= Beginning of Section =
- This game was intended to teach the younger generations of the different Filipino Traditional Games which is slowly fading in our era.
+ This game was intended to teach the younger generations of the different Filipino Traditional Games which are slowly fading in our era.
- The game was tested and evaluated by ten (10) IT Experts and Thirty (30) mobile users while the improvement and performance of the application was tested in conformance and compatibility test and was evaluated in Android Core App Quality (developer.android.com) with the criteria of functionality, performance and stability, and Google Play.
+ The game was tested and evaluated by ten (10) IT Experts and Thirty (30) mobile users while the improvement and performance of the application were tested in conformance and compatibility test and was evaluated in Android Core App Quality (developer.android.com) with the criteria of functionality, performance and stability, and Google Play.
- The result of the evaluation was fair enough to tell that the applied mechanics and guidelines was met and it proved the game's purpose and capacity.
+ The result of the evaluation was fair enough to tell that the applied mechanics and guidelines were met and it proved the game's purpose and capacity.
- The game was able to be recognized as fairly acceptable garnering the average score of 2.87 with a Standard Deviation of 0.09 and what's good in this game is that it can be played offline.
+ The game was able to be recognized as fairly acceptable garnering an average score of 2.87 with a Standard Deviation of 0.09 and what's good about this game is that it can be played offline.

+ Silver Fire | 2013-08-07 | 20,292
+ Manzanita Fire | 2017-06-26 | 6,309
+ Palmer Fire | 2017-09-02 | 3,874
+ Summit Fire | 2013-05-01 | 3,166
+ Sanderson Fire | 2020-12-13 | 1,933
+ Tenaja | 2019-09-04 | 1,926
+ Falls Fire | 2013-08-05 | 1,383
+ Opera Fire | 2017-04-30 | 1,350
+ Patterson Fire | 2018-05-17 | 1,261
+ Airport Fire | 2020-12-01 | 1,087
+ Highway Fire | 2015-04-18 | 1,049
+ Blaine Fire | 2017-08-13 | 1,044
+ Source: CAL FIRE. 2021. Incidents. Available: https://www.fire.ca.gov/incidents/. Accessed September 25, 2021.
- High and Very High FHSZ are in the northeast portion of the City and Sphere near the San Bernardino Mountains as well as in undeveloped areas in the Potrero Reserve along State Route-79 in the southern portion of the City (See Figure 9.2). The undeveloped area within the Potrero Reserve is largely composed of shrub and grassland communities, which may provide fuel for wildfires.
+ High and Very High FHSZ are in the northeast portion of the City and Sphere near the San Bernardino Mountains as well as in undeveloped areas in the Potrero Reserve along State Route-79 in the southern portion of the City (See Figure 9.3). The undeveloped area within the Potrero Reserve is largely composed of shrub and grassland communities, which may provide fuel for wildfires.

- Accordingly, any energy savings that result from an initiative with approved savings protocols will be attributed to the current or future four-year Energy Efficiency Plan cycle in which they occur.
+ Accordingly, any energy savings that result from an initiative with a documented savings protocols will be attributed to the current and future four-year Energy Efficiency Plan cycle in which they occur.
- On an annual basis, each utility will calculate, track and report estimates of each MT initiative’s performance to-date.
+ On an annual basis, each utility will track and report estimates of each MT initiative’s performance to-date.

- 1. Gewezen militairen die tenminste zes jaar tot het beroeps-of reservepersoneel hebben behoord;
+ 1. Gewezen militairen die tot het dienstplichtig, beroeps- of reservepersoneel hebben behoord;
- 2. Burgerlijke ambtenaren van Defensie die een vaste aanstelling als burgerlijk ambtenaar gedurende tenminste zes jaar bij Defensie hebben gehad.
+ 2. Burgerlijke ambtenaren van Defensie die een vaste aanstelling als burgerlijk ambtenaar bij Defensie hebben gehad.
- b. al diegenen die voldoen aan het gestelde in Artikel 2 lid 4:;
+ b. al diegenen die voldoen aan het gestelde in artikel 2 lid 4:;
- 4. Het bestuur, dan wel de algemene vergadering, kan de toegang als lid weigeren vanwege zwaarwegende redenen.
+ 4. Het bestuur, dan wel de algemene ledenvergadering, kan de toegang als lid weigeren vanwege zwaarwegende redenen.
= End of Section =
Scan the records above for the word "Accordingly". Show each line in which it appears.

## ANSWER AREA:
- Accordingly, any energy savings that result from an initiative with approved savings protocols will be attributed to the current or future four-year Energy Efficiency Plan cycle in which they occur.
+ Accordingly, any energy savings that result from an initiative with a documented savings protocols will be attributed to the current and future four-year Energy Efficiency Plan cycle in which they occur.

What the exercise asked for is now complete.